### Aim of the task
Scan the entries below. Report each line where the string "sans" occurs.

──────── Provided data ────────

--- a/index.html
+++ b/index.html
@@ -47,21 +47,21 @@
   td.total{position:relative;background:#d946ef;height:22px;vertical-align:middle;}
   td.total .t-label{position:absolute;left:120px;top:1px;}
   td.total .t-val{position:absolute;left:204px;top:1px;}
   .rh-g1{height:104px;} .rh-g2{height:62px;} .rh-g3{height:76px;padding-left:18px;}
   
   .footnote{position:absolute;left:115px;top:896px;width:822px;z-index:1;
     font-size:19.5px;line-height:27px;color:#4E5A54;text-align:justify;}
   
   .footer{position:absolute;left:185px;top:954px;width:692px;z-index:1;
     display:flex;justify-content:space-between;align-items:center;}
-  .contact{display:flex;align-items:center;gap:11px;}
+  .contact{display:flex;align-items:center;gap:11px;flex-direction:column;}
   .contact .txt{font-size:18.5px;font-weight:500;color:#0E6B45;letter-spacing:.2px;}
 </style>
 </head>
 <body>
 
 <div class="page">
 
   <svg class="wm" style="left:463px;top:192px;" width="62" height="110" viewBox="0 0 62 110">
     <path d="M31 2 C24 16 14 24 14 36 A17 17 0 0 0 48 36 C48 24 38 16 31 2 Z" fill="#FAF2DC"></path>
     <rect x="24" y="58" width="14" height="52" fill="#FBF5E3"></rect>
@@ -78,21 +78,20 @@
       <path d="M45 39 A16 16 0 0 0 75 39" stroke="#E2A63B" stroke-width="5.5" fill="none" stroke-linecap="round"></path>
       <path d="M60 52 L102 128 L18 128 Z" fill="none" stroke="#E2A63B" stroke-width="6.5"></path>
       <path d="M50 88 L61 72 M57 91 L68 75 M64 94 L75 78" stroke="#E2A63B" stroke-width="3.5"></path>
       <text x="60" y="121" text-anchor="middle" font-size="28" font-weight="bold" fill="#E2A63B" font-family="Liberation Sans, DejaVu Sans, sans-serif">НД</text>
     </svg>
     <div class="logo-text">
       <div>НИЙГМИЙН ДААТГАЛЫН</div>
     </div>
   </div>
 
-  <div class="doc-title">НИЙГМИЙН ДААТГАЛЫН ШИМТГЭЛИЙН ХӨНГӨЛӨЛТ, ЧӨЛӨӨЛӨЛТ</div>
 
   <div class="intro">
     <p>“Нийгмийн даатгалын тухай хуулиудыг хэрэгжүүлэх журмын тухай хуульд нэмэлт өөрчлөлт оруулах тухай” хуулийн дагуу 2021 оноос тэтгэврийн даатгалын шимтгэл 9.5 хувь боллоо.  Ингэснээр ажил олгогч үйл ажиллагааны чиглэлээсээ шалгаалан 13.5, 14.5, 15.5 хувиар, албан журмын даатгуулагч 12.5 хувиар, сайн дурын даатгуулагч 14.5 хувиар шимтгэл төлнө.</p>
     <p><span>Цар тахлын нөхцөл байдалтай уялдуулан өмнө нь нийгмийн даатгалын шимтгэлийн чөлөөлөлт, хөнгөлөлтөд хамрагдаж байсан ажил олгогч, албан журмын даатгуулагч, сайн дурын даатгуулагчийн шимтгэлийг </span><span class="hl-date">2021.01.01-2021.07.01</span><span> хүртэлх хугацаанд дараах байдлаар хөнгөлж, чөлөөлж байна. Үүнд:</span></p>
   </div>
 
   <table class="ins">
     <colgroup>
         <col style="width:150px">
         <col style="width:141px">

────────
──────── Provided data ────────

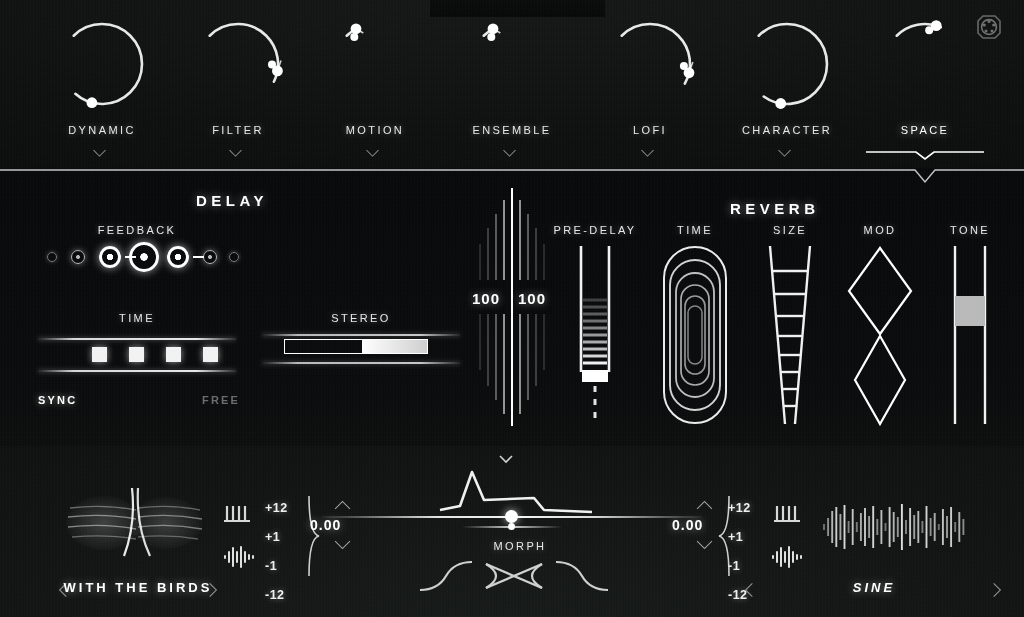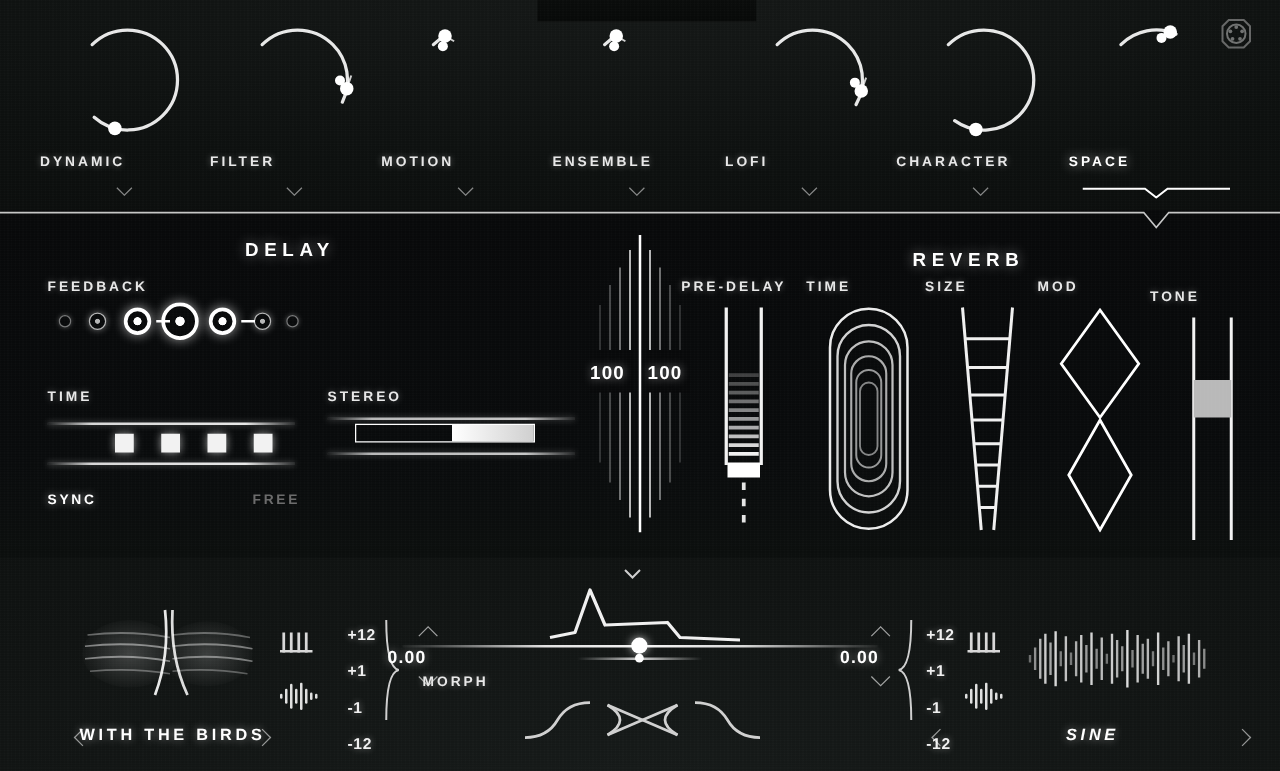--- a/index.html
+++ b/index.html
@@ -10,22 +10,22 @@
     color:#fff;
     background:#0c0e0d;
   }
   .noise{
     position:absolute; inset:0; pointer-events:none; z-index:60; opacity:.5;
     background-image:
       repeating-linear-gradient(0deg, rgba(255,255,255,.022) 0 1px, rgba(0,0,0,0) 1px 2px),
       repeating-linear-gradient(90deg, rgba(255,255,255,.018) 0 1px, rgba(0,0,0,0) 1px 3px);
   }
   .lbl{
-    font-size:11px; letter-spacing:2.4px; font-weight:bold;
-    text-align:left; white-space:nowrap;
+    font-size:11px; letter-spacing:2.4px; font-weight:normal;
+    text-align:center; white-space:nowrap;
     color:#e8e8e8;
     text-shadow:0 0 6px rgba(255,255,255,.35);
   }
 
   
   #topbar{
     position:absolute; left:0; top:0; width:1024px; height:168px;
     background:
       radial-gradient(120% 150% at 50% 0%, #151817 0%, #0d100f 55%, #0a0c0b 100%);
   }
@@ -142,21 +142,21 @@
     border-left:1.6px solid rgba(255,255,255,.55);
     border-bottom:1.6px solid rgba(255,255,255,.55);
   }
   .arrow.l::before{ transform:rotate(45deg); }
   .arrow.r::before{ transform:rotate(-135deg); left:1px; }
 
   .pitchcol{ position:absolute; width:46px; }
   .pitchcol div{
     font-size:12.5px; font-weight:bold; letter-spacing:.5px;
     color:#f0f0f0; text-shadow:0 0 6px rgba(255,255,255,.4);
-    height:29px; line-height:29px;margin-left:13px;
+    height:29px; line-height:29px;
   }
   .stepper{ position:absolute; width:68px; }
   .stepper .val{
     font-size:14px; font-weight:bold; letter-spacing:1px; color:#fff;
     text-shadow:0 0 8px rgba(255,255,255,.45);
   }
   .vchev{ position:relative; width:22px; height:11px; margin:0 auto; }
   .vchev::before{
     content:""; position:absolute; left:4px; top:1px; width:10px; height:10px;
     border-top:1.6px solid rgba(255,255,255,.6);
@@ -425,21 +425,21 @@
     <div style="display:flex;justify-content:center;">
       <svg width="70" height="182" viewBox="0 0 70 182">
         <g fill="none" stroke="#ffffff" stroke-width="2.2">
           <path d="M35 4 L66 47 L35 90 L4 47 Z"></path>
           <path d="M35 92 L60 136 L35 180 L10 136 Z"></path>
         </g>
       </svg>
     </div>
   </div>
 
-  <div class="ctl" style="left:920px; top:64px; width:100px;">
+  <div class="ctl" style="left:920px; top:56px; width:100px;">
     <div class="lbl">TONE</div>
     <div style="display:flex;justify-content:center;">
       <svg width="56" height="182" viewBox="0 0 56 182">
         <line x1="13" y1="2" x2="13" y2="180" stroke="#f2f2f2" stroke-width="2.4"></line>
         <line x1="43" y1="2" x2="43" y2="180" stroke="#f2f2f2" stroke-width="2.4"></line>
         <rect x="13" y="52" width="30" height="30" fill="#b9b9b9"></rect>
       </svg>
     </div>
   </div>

────────
──────── Provided data ────────

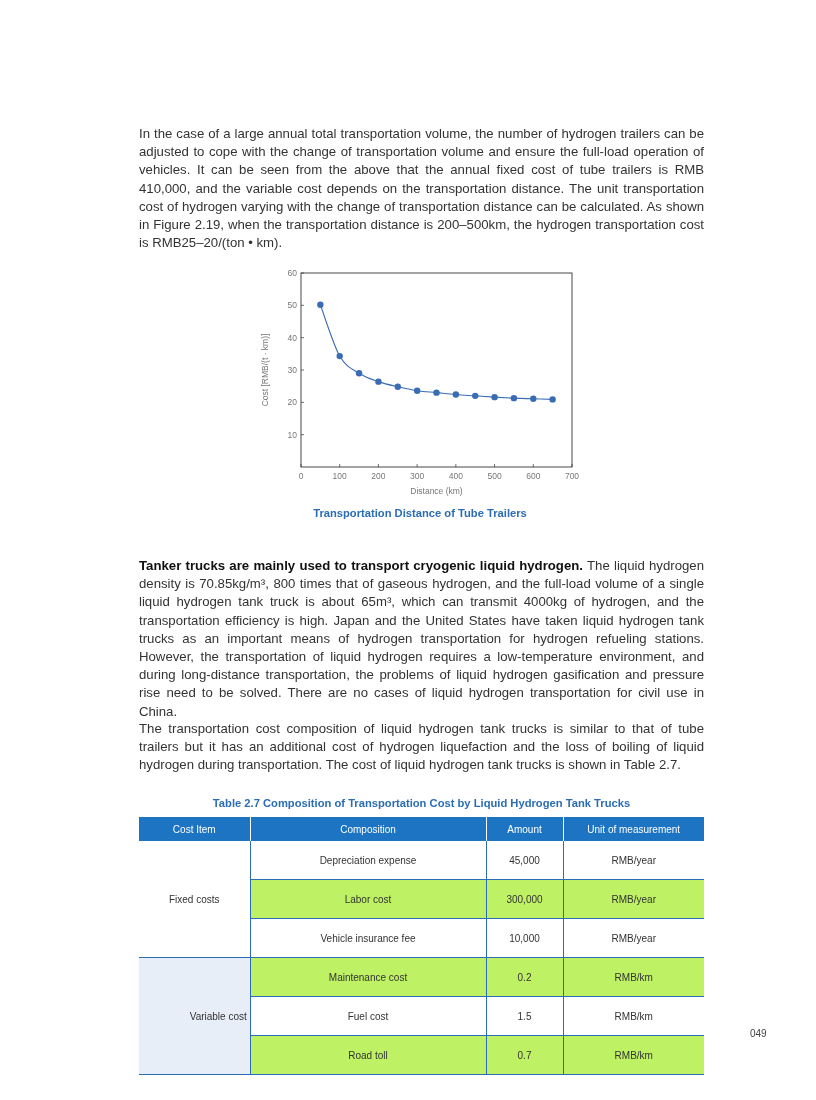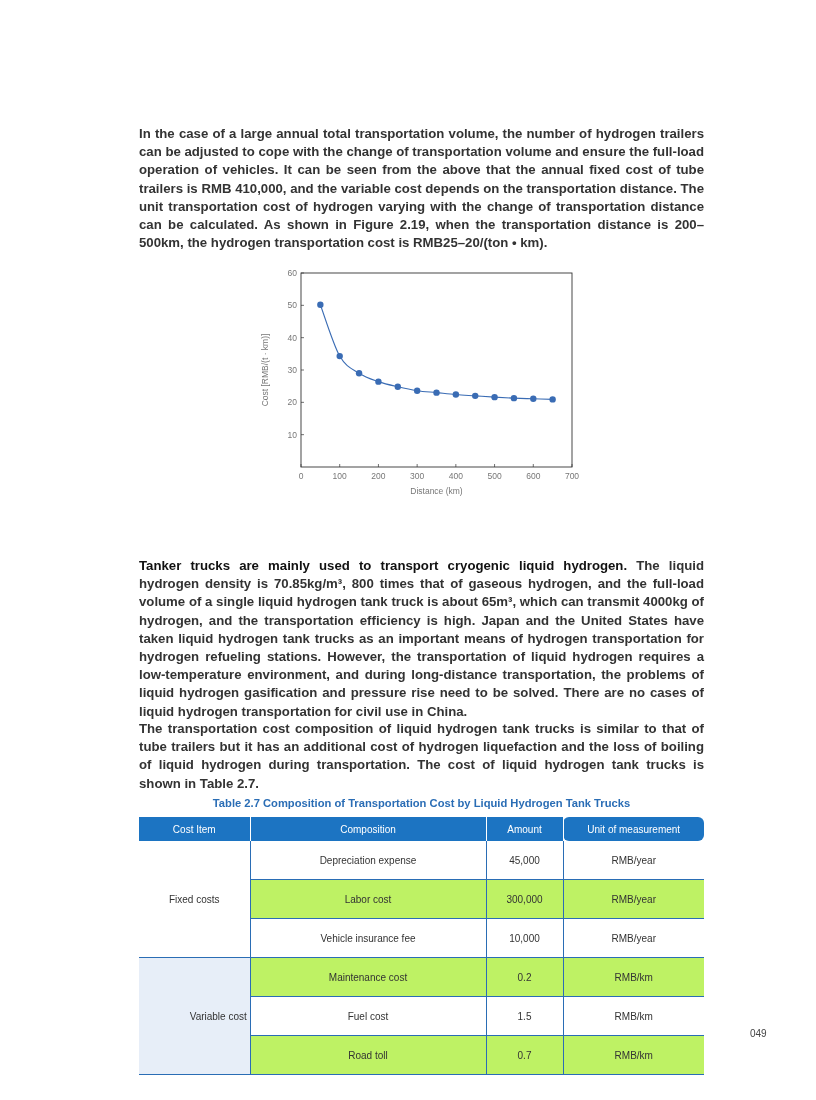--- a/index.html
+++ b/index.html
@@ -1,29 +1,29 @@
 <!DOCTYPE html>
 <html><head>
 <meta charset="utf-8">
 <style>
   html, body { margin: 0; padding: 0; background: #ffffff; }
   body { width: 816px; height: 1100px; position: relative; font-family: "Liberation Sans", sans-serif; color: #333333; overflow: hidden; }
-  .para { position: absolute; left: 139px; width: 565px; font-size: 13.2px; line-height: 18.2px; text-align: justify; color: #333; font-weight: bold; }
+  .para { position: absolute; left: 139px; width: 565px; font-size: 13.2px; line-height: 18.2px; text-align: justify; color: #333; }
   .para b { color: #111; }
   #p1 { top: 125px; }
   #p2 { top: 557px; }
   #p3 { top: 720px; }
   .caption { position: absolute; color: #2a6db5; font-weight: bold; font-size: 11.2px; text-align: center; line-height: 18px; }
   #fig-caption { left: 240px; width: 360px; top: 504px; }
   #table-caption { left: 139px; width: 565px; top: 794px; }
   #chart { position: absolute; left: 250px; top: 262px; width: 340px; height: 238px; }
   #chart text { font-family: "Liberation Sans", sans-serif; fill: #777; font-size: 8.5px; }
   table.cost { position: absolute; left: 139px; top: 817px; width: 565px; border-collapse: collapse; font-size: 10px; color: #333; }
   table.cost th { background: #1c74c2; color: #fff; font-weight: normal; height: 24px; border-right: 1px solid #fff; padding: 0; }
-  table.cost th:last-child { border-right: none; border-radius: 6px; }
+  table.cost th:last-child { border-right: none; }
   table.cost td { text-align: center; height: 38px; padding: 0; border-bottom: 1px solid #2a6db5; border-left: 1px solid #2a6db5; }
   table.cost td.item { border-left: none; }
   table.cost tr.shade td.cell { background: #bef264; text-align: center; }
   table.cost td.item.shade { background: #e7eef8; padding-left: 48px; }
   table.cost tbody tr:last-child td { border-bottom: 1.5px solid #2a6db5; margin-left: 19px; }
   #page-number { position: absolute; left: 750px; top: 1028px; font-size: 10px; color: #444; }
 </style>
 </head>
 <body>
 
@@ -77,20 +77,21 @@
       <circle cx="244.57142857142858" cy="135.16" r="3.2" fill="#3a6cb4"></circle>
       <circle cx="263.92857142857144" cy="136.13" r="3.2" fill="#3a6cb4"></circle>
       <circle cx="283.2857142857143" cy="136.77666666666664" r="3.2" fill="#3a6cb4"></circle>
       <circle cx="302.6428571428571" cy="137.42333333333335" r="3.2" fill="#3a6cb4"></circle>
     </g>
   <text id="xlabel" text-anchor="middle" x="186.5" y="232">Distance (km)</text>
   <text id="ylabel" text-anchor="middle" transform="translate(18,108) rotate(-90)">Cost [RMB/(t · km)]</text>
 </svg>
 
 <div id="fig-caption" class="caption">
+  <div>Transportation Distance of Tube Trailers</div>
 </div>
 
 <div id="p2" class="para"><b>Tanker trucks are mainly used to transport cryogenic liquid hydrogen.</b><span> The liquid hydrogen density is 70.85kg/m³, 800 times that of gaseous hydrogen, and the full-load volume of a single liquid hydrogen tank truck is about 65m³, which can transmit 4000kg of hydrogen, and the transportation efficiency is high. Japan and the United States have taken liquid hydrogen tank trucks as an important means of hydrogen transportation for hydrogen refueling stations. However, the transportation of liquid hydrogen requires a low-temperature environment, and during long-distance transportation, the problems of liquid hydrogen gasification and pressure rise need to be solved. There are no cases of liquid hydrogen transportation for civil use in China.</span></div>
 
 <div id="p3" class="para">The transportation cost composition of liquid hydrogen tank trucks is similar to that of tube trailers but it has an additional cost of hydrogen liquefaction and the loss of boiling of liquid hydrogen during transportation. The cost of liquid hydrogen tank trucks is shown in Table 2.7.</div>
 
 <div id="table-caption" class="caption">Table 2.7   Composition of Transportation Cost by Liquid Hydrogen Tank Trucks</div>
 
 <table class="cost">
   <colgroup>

────────

### Solution to this problem
       <text x="60" y="121" text-anchor="middle" font-size="28" font-weight="bold" fill="#E2A63B" font-family="Liberation Sans, DejaVu Sans, sans-serif">НД</text>
   body { width: 816px; height: 1100px; position: relative; font-family: "Liberation Sans", sans-serif; color: #333333; overflow: hidden; }
   #chart text { font-family: "Liberation Sans", sans-serif; fill: #777; font-size: 8.5px; }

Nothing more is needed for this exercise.